> **YOUR TASK**
Print out all of the records exactly; no picture belongs in the result.

GIVEN ENTRIES Block Start

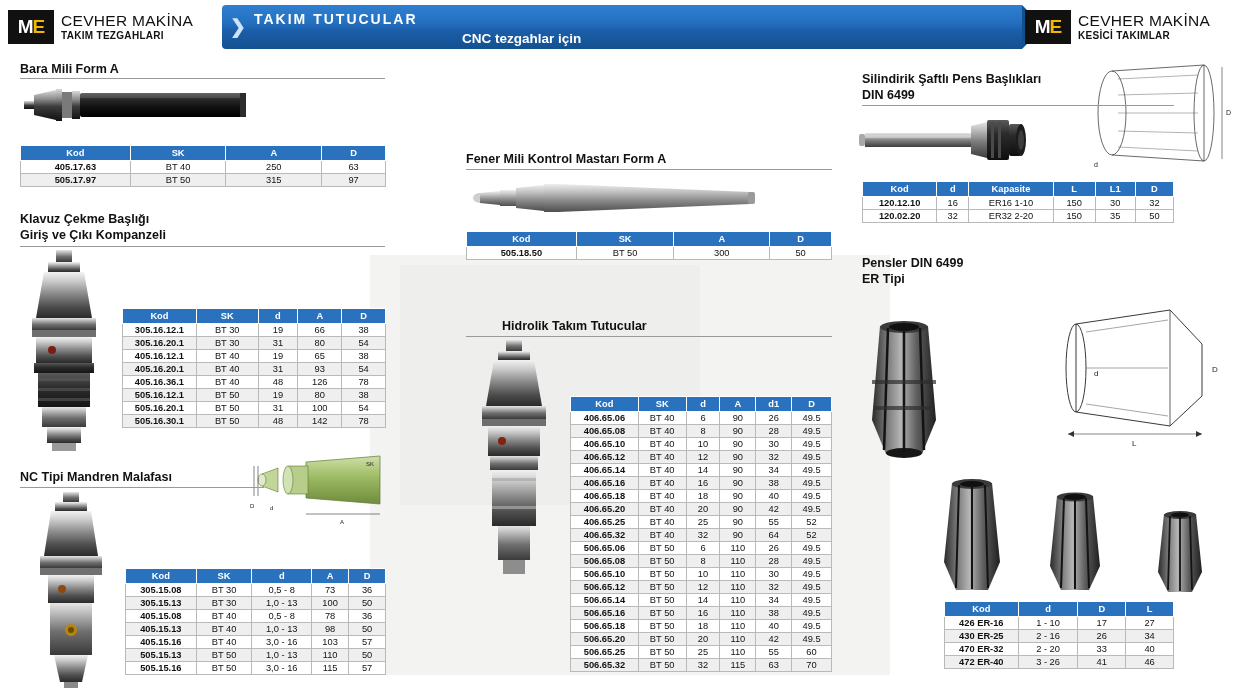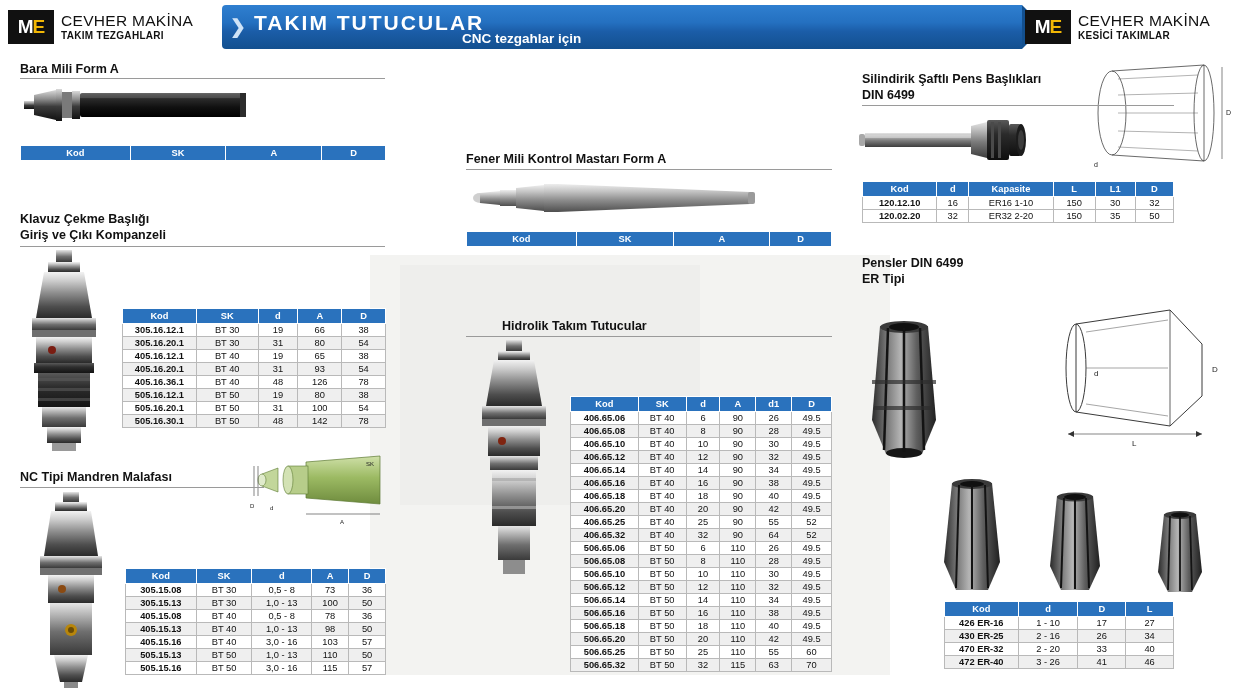--- a/index.html
+++ b/index.html
@@ -95,7 +95,7 @@
   }
   .banner-title {
     position: absolute; left: 32px; top: 6px;
-    color: #ffffff; font-size: 21px; font-weight: bold;
+    color: #ffffff; font-size: 14px; font-weight: bold;
     letter-spacing: 2px;
   }
   .banner-sub {

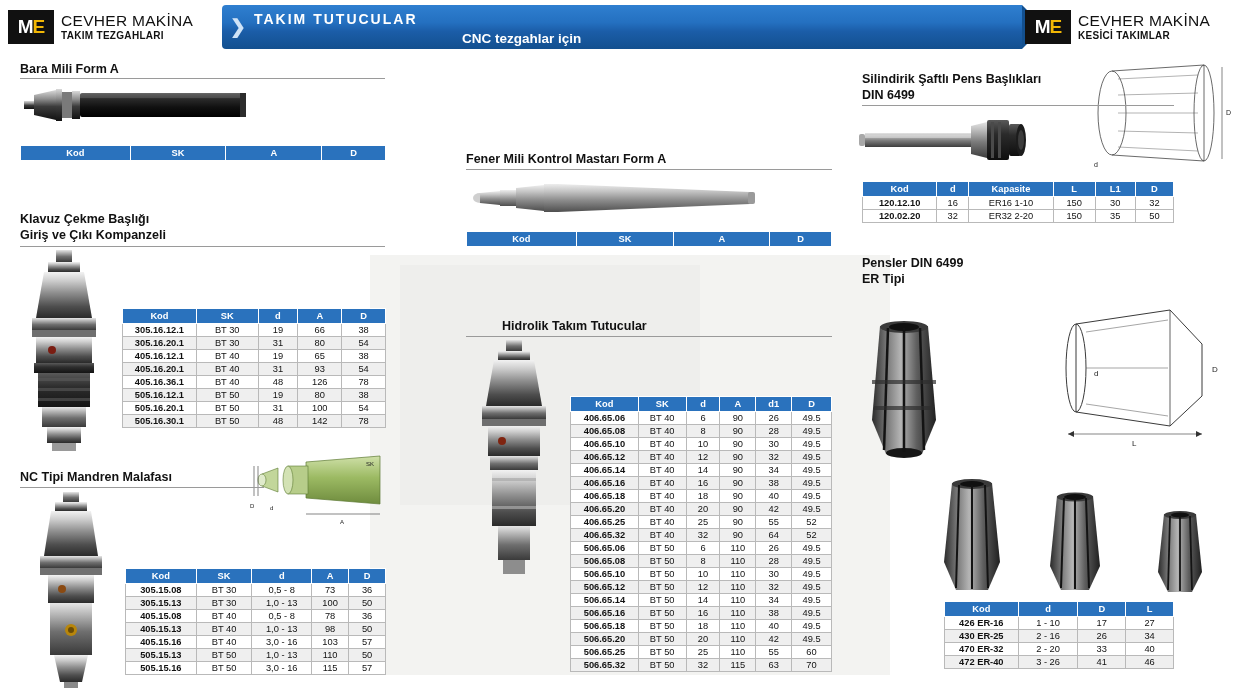--- a/index.html
+++ b/index.html
@@ -224,6 +224,12 @@
       </tr>
     </thead>
     <tbody>
+      <tr>
+        <td class="kod">405.17.63</td>
+        <td>BT 40</td>
+        <td>250</td>
+        <td>63</td>
+      </tr>
     </tbody>
   </table>
 

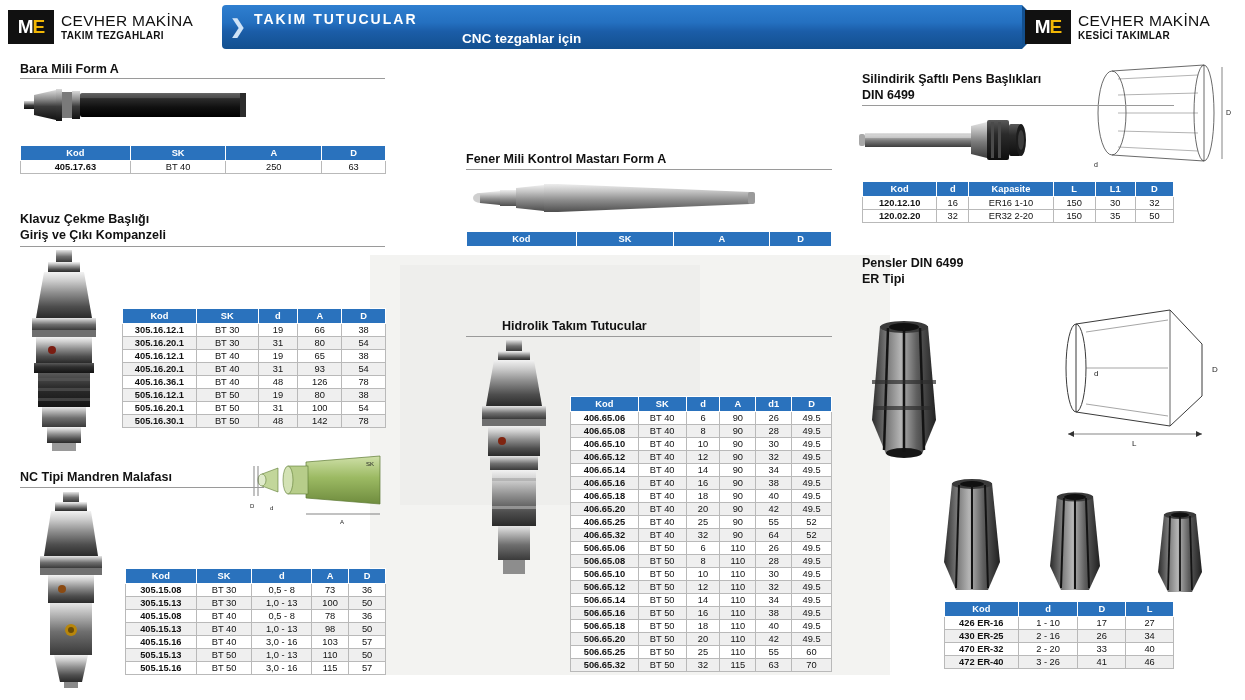--- a/index.html
+++ b/index.html
@@ -230,6 +230,12 @@
         <td>250</td>
         <td>63</td>
       </tr>
+      <tr class="alt">
+        <td class="kod">505.17.97</td>
+        <td>BT 50</td>
+        <td>315</td>
+        <td>97</td>
+      </tr>
     </tbody>
   </table>
 

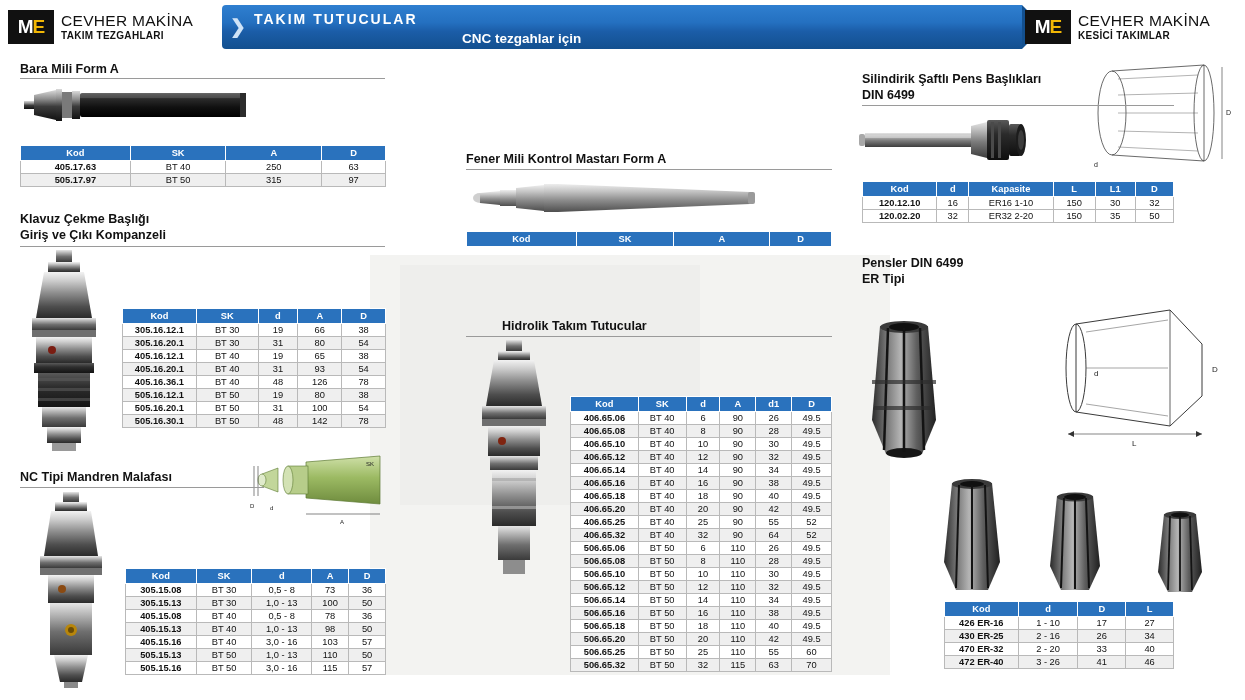--- a/index.html
+++ b/index.html
@@ -487,6 +487,12 @@
       </tr>
     </thead>
     <tbody id="tb-fener">
+        <tr>
+          <td class="kod">505.18.50</td>
+          <td>BT 50</td>
+          <td>300</td>
+          <td>50</td>
+        </tr>
       </tbody>
   </table>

GIVEN ENTRIES Block End

> **SOLUTION TO THE PROBLEM**
--- a/index.html
+++ b/index.html
@@ -95,7 +95,7 @@
   }
   .banner-title {
     position: absolute; left: 32px; top: 6px;
-    color: #ffffff; font-size: 21px; font-weight: bold;
+    color: #ffffff; font-size: 14px; font-weight: bold;
     letter-spacing: 2px;
   }
   .banner-sub {

--- a/index.html
+++ b/index.html
@@ -224,6 +224,12 @@
       </tr>
     </thead>
     <tbody>
+      <tr>
+        <td class="kod">405.17.63</td>
+        <td>BT 40</td>
+        <td>250</td>
+        <td>63</td>
+      </tr>
     </tbody>
   </table>
 

--- a/index.html
+++ b/index.html
@@ -230,6 +230,12 @@
         <td>250</td>
         <td>63</td>
       </tr>
+      <tr class="alt">
+        <td class="kod">505.17.97</td>
+        <td>BT 50</td>
+        <td>315</td>
+        <td>97</td>
+      </tr>
     </tbody>
   </table>
 

--- a/index.html
+++ b/index.html
@@ -487,6 +487,12 @@
       </tr>
     </thead>
     <tbody id="tb-fener">
+        <tr>
+          <td class="kod">505.18.50</td>
+          <td>BT 50</td>
+          <td>300</td>
+          <td>50</td>
+        </tr>
       </tbody>
   </table>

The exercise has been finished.